■ **Work order**:
Exact copies of all the entries are required, and no pictures should appear in them.

■ **Excerpted data**:

────────

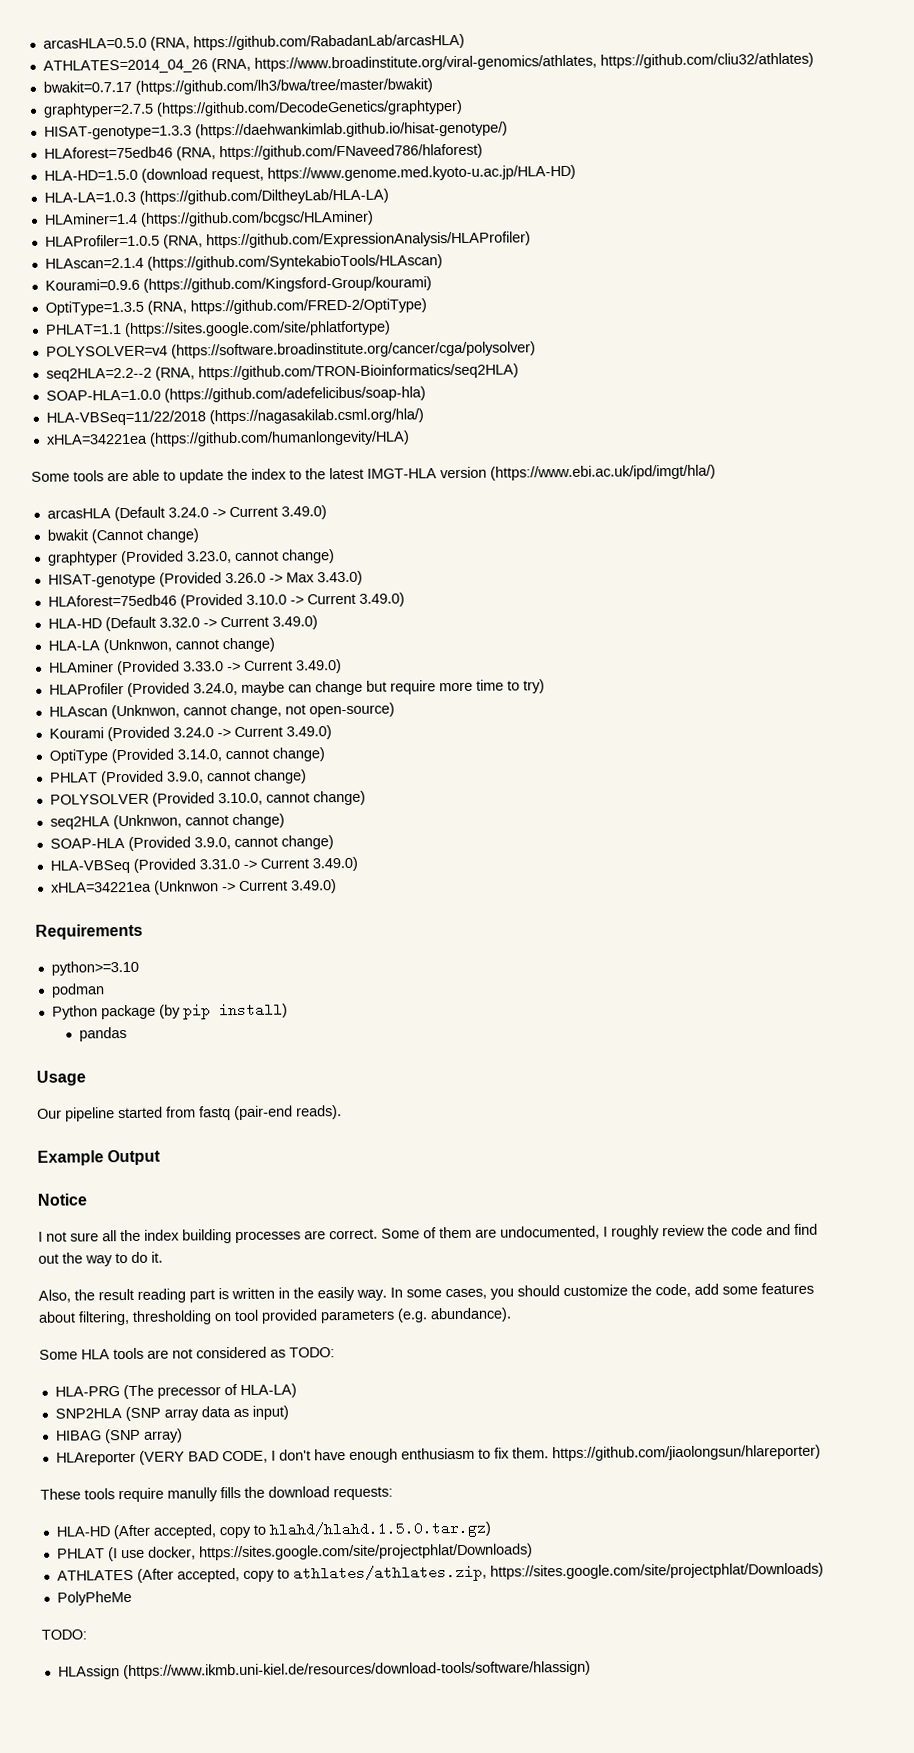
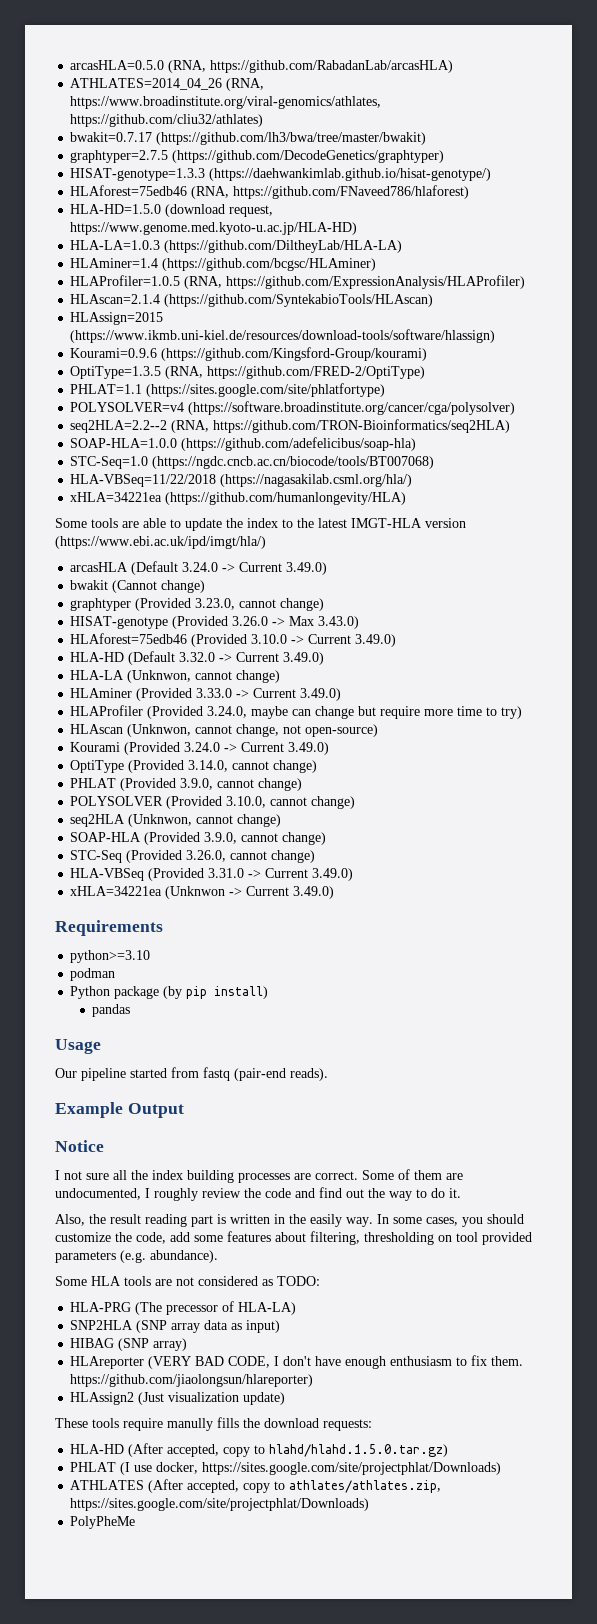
(443, 262) none -> [70,312,164,325] [70,329,496,343] // HLAssign=2015 (https://www.ikmb.uni-kiel.de/resources/download-tools/software/hlassign)
(426, 394) none -> [70,456,435,469] // STC-Seq=1.0 (https://ngdc.cncb.ac.cn/biocode/tools/BT007068)
(334, 842) none -> [70,850,316,863] // STC-Seq (Provided 3.26.0, cannot change)
(821, 1453) none -> [70,1392,286,1405] // HLAssign2 (Just visualization update)
[41,1629,87,1640] [57,1660,591,1680] // TODO: // HLAssign (https://www.ikmb.uni-kiel.de/resources/download-tools/software/hlassign) -> (136, 1522) none

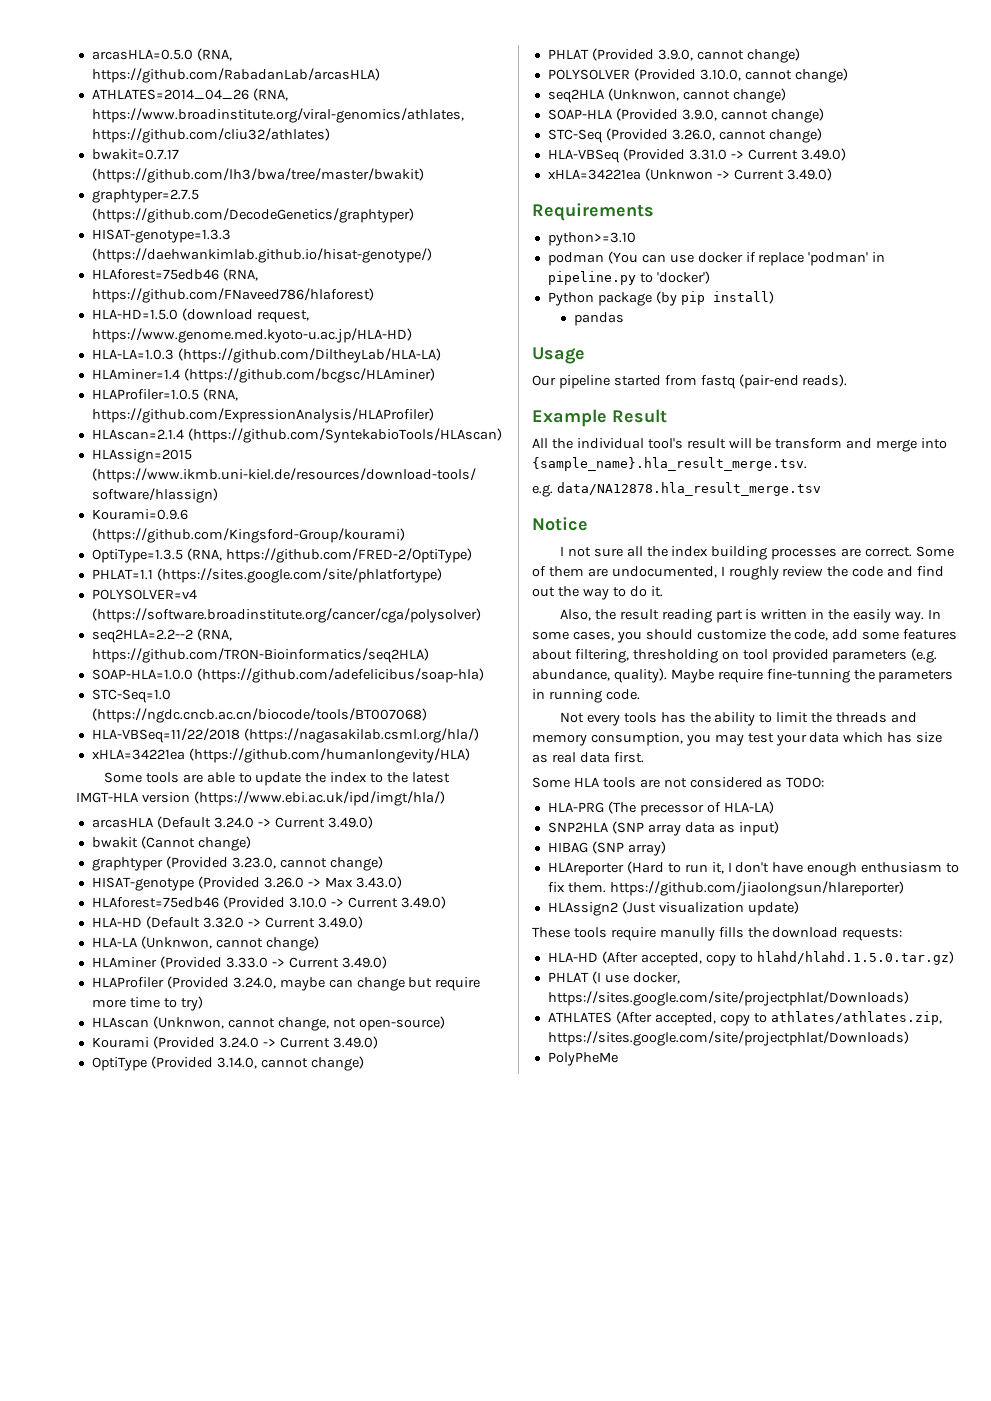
(116, 974) none -> [607,251,886,266] [547,271,710,285] (You can use docker if replace 'podman' in pipeline.py to 'docker')
[127,1103,184,1118] Output -> [612,409,667,423] [532,438,948,452] [532,457,807,471] [532,482,821,497] Result // All the individual tool's result will be transform and merge into {sample_name}.hla_result_merge.tsv. // e.g. data/NA12878.hla_result_merge.tsv
[150,1250,218,1263] abundance). -> [532,668,954,683] [532,689,640,703] [559,712,918,726] [532,732,943,746] [532,752,644,763] abundance, quality). Maybe require fine-tunning the parameters in running code. // Not every tools has the ability to limit the threads and memory consumption, you may test your data which has size as real data first.
[148,1356,271,1369] (VERY BAD CODE, -> [626,861,724,874] (Hard to run it,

────────

■ **Your solution**:
(443, 262) none -> [70,312,164,325] [70,329,496,343] // HLAssign=2015 (https://www.ikmb.uni-kiel.de/resources/download-tools/software/hlassign)
(426, 394) none -> [70,456,435,469] // STC-Seq=1.0 (https://ngdc.cncb.ac.cn/biocode/tools/BT007068)
(334, 842) none -> [70,850,316,863] // STC-Seq (Provided 3.26.0, cannot change)
(821, 1453) none -> [70,1392,286,1405] // HLAssign2 (Just visualization update)
[41,1629,87,1640] [57,1660,591,1680] // TODO: // HLAssign (https://www.ikmb.uni-kiel.de/resources/download-tools/software/hlassign) -> (136, 1522) none

(116, 974) none -> [607,251,886,266] [547,271,710,285] (You can use docker if replace 'podman' in pipeline.py to 'docker')
[127,1103,184,1118] Output -> [612,409,667,423] [532,438,948,452] [532,457,807,471] [532,482,821,497] Result // All the individual tool's result will be transform and merge into {sample_name}.hla_result_merge.tsv. // e.g. data/NA12878.hla_result_merge.tsv
[150,1250,218,1263] abundance). -> [532,668,954,683] [532,689,640,703] [559,712,918,726] [532,732,943,746] [532,752,644,763] abundance, quality). Maybe require fine-tunning the parameters in running code. // Not every tools has the ability to limit the threads and memory consumption, you may test your data which has size as real data first.
[148,1356,271,1369] (VERY BAD CODE, -> [626,861,724,874] (Hard to run it,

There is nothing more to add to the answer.